Nutritional markers may predict chemotherapy tolerance in older patients
medwireNews: High BMI and normal albumin levels are associated with a reduced risk for grade 3 or higher chemotherapy-related toxicities among older patients, research indicates.
“Our findings suggest that combining these 2 nutritional factors may provide better predictions of treatment tolerance by older adults with cancer,” and thereby “guide appropriate treatment selection and nutritional interventions in this population,” say Efrat Dotan (Fox Chase Cancer Center, Philadelphia, Pennsylvania, USA) and team.
They add: “These data are in line with other reports highlighting challenges with the use of a single nutritional marker and the importance of body composition as a predictor of treatment- and disease-related outcomes.”
The researchers explain that BMI, albumin level, and unintentional weight loss (UWL) have historically “been used as clinical indicators of nutritional status,” but there are limited data regarding the associations between these factors and chemotherapy tolerance in older cancer patients.

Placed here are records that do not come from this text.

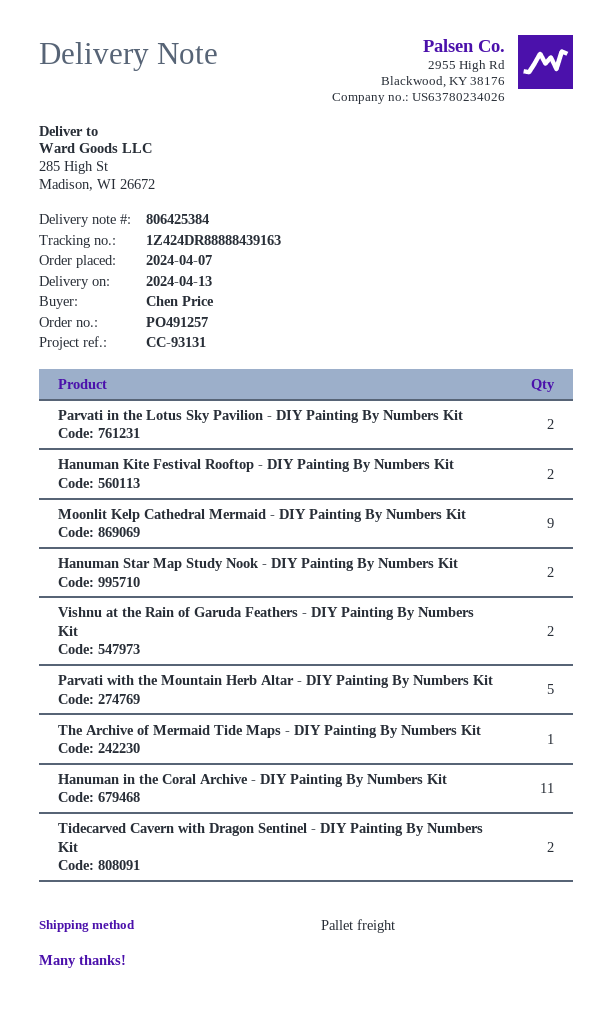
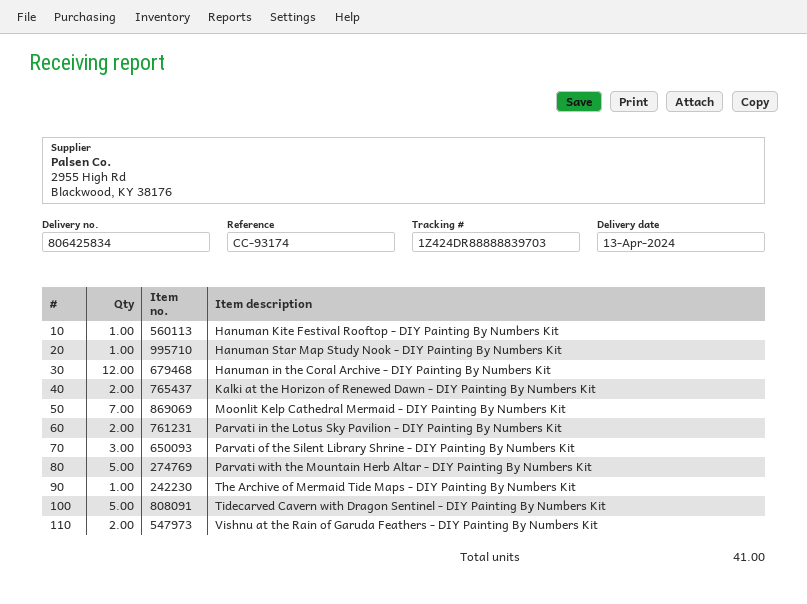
delivery note number: 806425384 -> 806425834
reference: CC-93131 -> CC-93174
tracking number: 1Z424DR88888439163 -> 1Z424DR88888839703
Hanuman Kite Festival Rooftop - DIY Painting By Numbers Kit: 2 -> 1
Moonlit Kelp Cathedral Mermaid - DIY Painting By Numbers Kit: 9 -> 7
Hanuman Star Map Study Nook - DIY Painting By Numbers Kit: 2 -> 1
Hanuman in the Coral Archive - DIY Painting By Numbers Kit: 11 -> 12
Tidecarved Cavern with Dragon Sentinel - DIY Painting By Numbers Kit: 2 -> 5
Kalki at the Horizon of Renewed Dawn - DIY Painting By Numbers Kit: none -> 2
Parvati of the Silent Library Shrine - DIY Painting By Numbers Kit: none -> 3

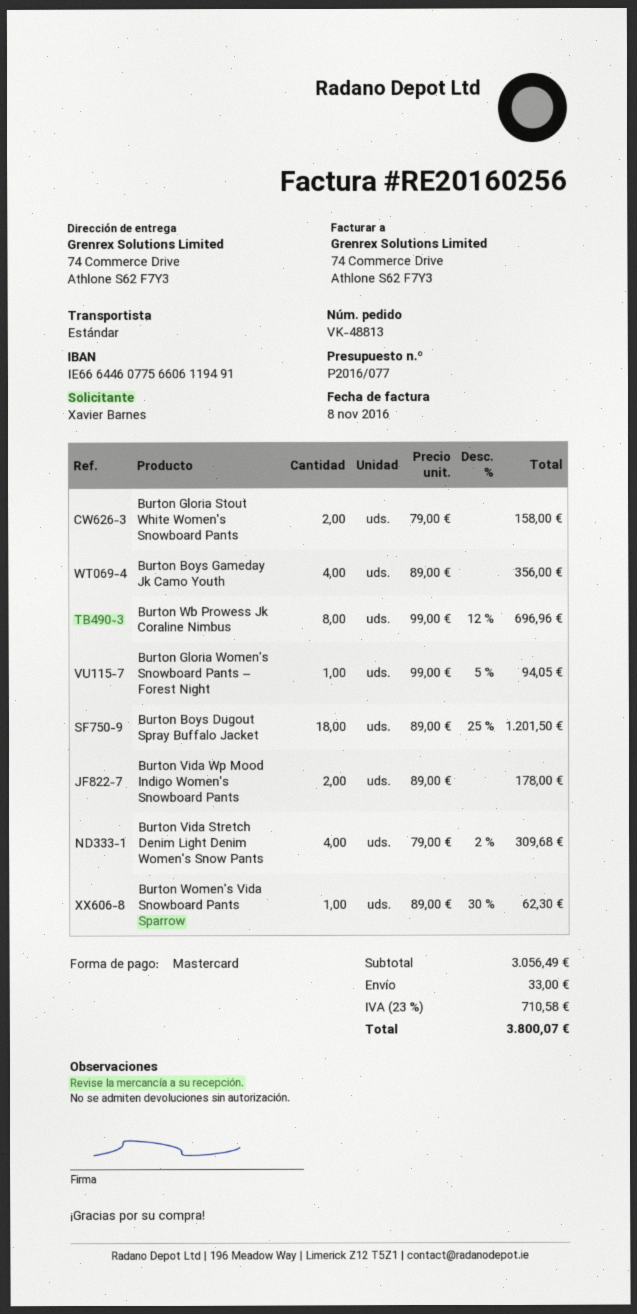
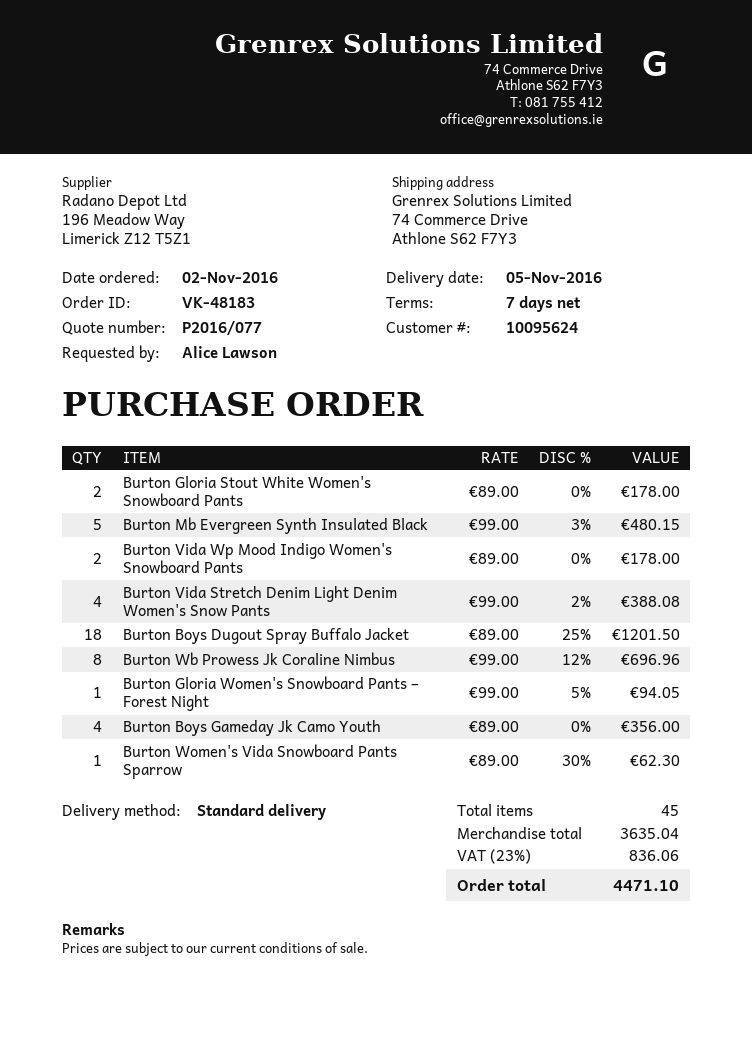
order number: VK-48813 -> VK-48183
ordered by: Xavier Barnes -> Alice Lawson
Burton Gloria Stout White Women's Snowboard Pants: 2 x 79.00 = 158.00 -> 2 x 89.00 = 178.00
Burton Vida Stretch Denim Light Denim Women's Snow Pants: 4 x 79.00 - 2% = 309.68 -> 4 x 99.00 - 2% = 388.08
Burton Mb Evergreen Synth Insulated Black: none -> 5 x 99.00 - 3% = 480.15
subtotal: 3056.49 -> 3635.04
shipping: 33.00 -> none
tax: 23% = 710.58 -> 23% = 836.06
total: 3800.07 -> 4471.10

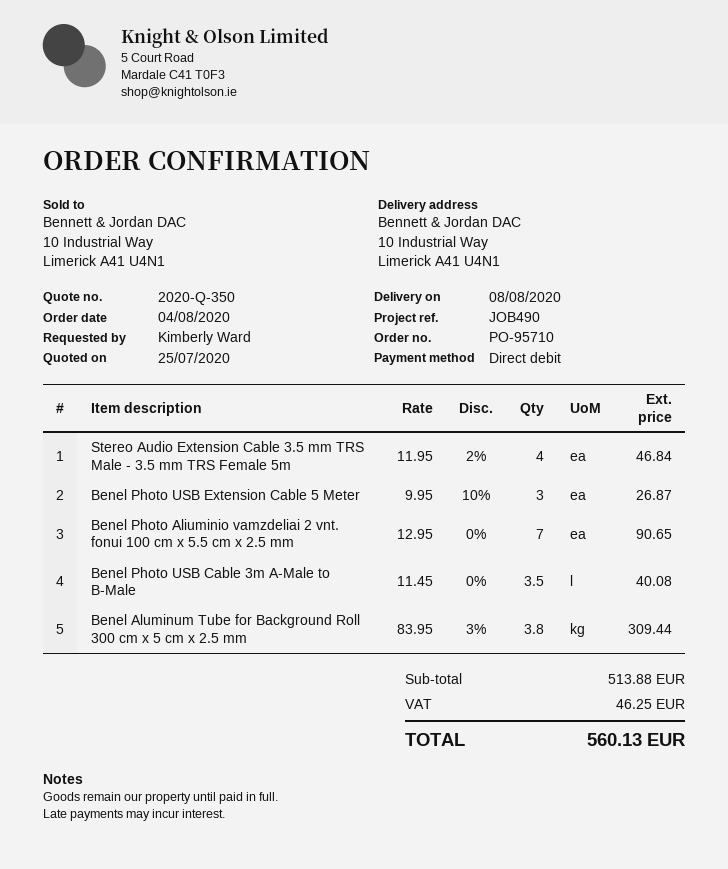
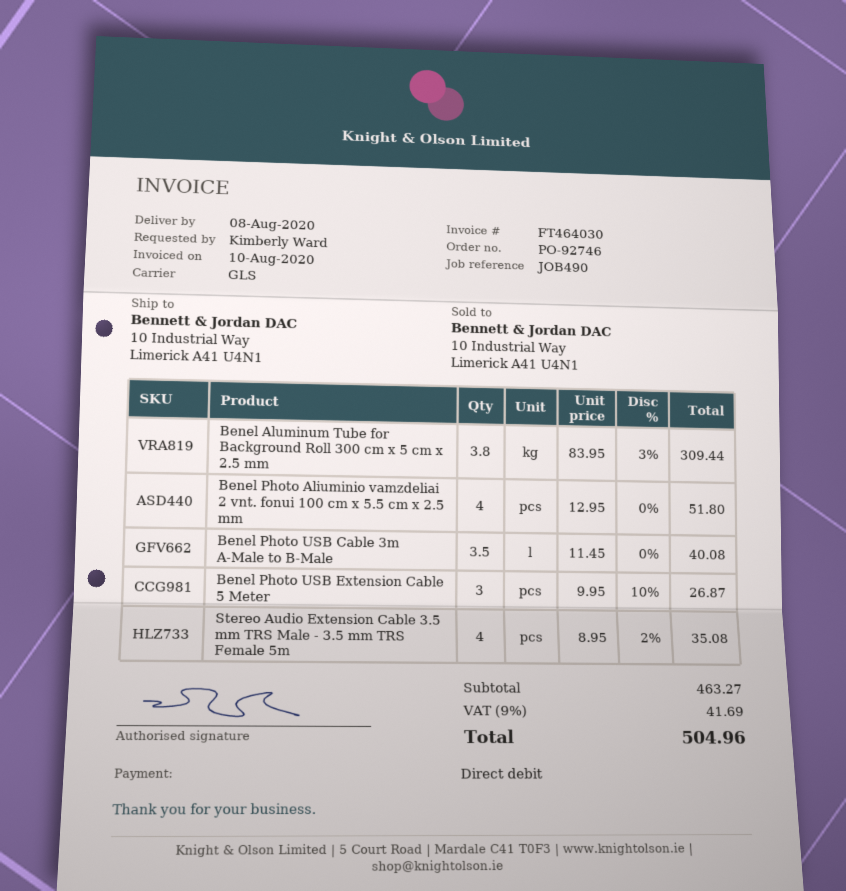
order number: PO-95710 -> PO-92746
Stereo Audio Extension Cable 3.5 mm TRS Male - 3.5 mm TRS Female 5m: 4 x 11.95 - 2% = 46.84 -> 4 x 8.95 - 2% = 35.08
Benel Photo Aliuminio vamzdeliai 2 vnt. fonui 100 cm x 5.5 cm x 2.5 mm: 7 x 12.95 = 90.65 -> 4 x 12.95 = 51.80
subtotal: 513.88 -> 463.27
tax: 46.25 -> 41.69
total: 560.13 -> 504.96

They therefore performed a secondary analysis of a prospective study comprising 750 participants, aged 65 years or older, recruited from 10 US institutions. All patients had solid tumors, most commonly lung (27.6%) and gastrointestinal (27.1%) cancers, and 70.8% of the patients were receiving chemotherapy in the first-line setting.
The patients with a BMI high enough to be considered obese (≥30 kg/m2) were 35% less likely to have a grade 3 or higher chemotherapy-related toxicity than those with a normal BMI (18.5–24.9 kg/m2) after adjusting for the three nutritional factors in question and the Cancer and Aging Research Group (CARG) toxicity risk group, although the association did not reach statistical significance.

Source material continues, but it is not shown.